> Activity: A faithful copy of the listing below is needed, with its pictures left out.

........

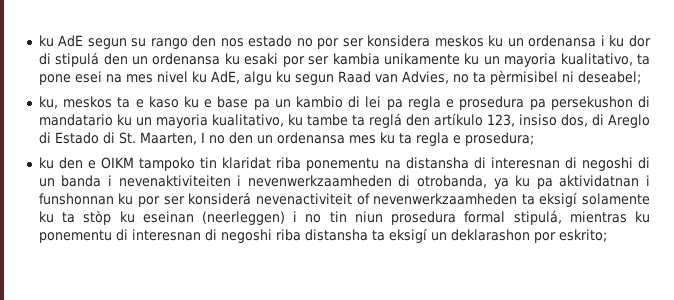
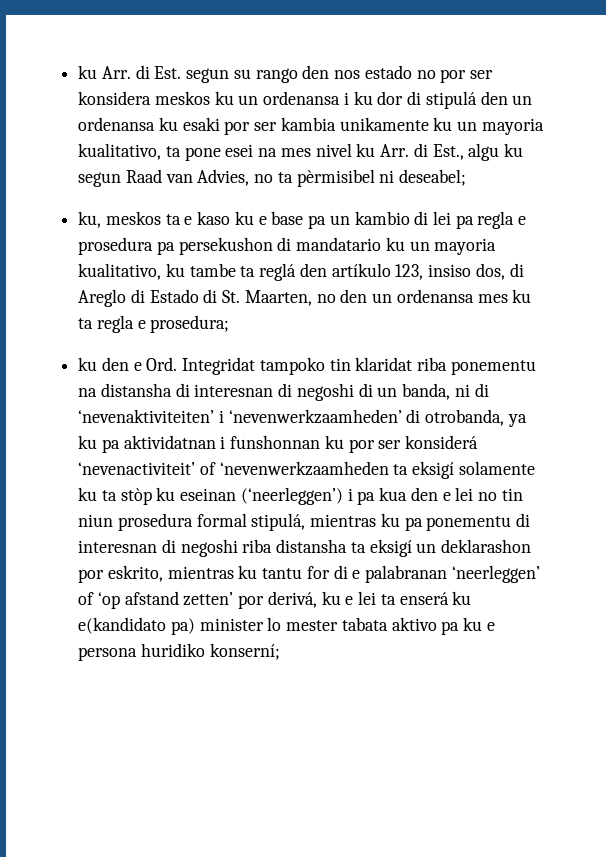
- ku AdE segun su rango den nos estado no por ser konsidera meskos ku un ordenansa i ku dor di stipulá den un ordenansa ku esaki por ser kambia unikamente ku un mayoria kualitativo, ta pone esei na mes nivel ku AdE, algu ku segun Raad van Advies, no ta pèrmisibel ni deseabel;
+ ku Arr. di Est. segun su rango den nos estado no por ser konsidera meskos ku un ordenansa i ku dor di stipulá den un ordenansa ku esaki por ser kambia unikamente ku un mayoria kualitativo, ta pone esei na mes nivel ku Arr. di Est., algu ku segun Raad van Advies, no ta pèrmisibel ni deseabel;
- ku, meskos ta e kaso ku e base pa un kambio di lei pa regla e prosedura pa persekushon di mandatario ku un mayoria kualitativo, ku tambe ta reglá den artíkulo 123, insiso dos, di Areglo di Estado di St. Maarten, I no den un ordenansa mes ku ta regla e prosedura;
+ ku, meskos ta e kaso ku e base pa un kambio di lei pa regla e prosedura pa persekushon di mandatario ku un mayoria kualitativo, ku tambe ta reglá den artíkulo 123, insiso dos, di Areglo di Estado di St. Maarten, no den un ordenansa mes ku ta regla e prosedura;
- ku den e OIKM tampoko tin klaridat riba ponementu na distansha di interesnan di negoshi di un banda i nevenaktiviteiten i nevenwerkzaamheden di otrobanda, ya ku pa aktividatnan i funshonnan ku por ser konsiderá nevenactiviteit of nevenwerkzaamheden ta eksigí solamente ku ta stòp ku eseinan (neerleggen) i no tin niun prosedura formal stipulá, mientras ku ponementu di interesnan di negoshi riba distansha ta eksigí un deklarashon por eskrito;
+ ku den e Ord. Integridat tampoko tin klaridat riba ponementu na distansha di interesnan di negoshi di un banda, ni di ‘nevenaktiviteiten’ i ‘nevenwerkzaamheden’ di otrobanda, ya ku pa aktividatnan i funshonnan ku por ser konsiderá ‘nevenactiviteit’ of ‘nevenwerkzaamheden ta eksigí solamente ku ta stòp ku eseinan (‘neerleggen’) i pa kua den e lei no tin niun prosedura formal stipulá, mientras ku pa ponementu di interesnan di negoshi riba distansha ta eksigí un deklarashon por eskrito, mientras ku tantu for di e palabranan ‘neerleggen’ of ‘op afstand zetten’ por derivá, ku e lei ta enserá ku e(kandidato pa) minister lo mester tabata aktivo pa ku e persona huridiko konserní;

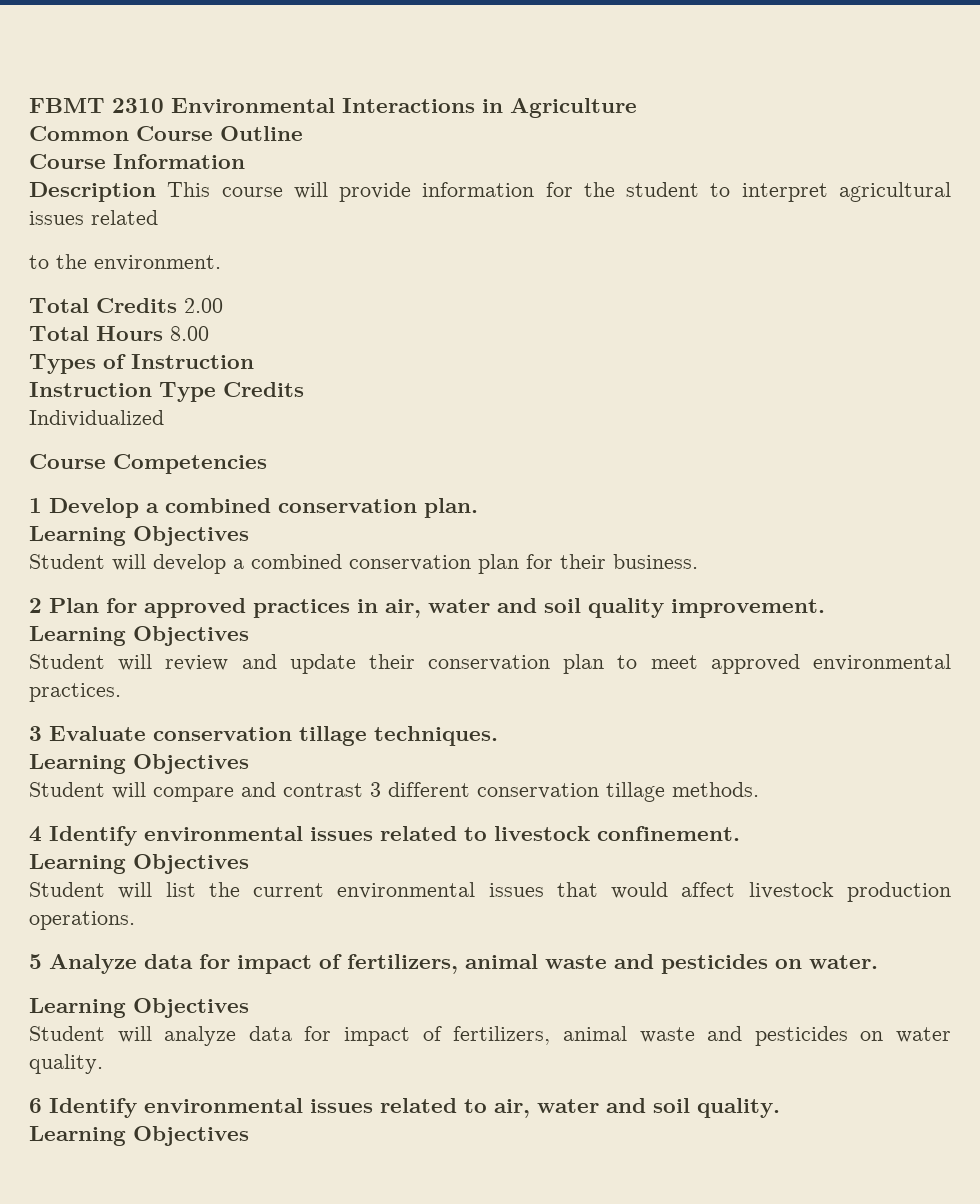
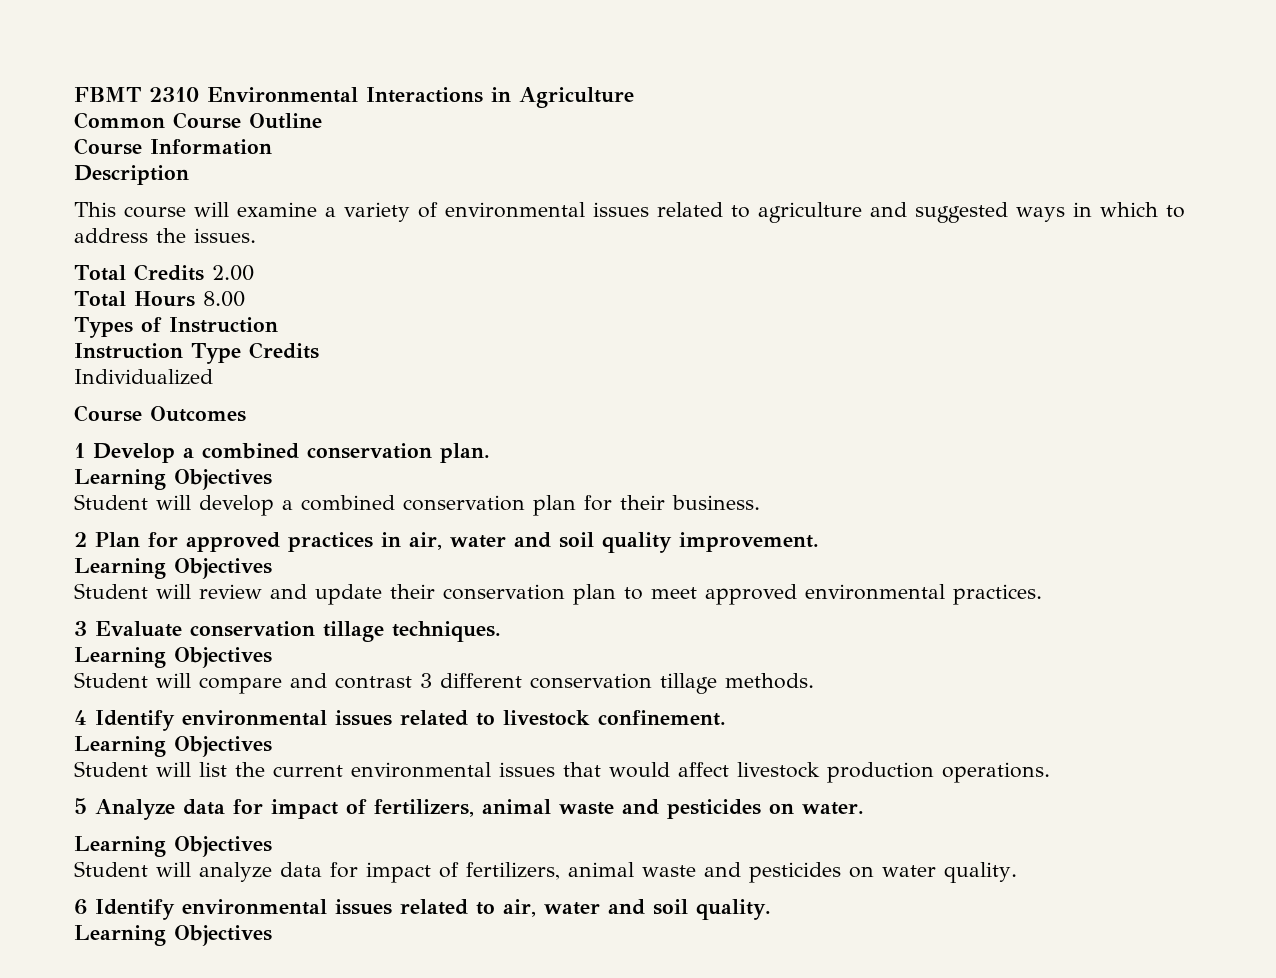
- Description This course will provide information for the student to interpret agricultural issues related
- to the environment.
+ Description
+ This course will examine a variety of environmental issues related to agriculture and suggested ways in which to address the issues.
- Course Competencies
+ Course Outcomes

........

> Result of the task:
- ku AdE segun su rango den nos estado no por ser konsidera meskos ku un ordenansa i ku dor di stipulá den un ordenansa ku esaki por ser kambia unikamente ku un mayoria kualitativo, ta pone esei na mes nivel ku AdE, algu ku segun Raad van Advies, no ta pèrmisibel ni deseabel;
+ ku Arr. di Est. segun su rango den nos estado no por ser konsidera meskos ku un ordenansa i ku dor di stipulá den un ordenansa ku esaki por ser kambia unikamente ku un mayoria kualitativo, ta pone esei na mes nivel ku Arr. di Est., algu ku segun Raad van Advies, no ta pèrmisibel ni deseabel;
- ku, meskos ta e kaso ku e base pa un kambio di lei pa regla e prosedura pa persekushon di mandatario ku un mayoria kualitativo, ku tambe ta reglá den artíkulo 123, insiso dos, di Areglo di Estado di St. Maarten, I no den un ordenansa mes ku ta regla e prosedura;
+ ku, meskos ta e kaso ku e base pa un kambio di lei pa regla e prosedura pa persekushon di mandatario ku un mayoria kualitativo, ku tambe ta reglá den artíkulo 123, insiso dos, di Areglo di Estado di St. Maarten, no den un ordenansa mes ku ta regla e prosedura;
- ku den e OIKM tampoko tin klaridat riba ponementu na distansha di interesnan di negoshi di un banda i nevenaktiviteiten i nevenwerkzaamheden di otrobanda, ya ku pa aktividatnan i funshonnan ku por ser konsiderá nevenactiviteit of nevenwerkzaamheden ta eksigí solamente ku ta stòp ku eseinan (neerleggen) i no tin niun prosedura formal stipulá, mientras ku ponementu di interesnan di negoshi riba distansha ta eksigí un deklarashon por eskrito;
+ ku den e Ord. Integridat tampoko tin klaridat riba ponementu na distansha di interesnan di negoshi di un banda, ni di ‘nevenaktiviteiten’ i ‘nevenwerkzaamheden’ di otrobanda, ya ku pa aktividatnan i funshonnan ku por ser konsiderá ‘nevenactiviteit’ of ‘nevenwerkzaamheden ta eksigí solamente ku ta stòp ku eseinan (‘neerleggen’) i pa kua den e lei no tin niun prosedura formal stipulá, mientras ku pa ponementu di interesnan di negoshi riba distansha ta eksigí un deklarashon por eskrito, mientras ku tantu for di e palabranan ‘neerleggen’ of ‘op afstand zetten’ por derivá, ku e lei ta enserá ku e(kandidato pa) minister lo mester tabata aktivo pa ku e persona huridiko konserní;

- Description This course will provide information for the student to interpret agricultural issues related
- to the environment.
+ Description
+ This course will examine a variety of environmental issues related to agriculture and suggested ways in which to address the issues.
- Course Competencies
+ Course Outcomes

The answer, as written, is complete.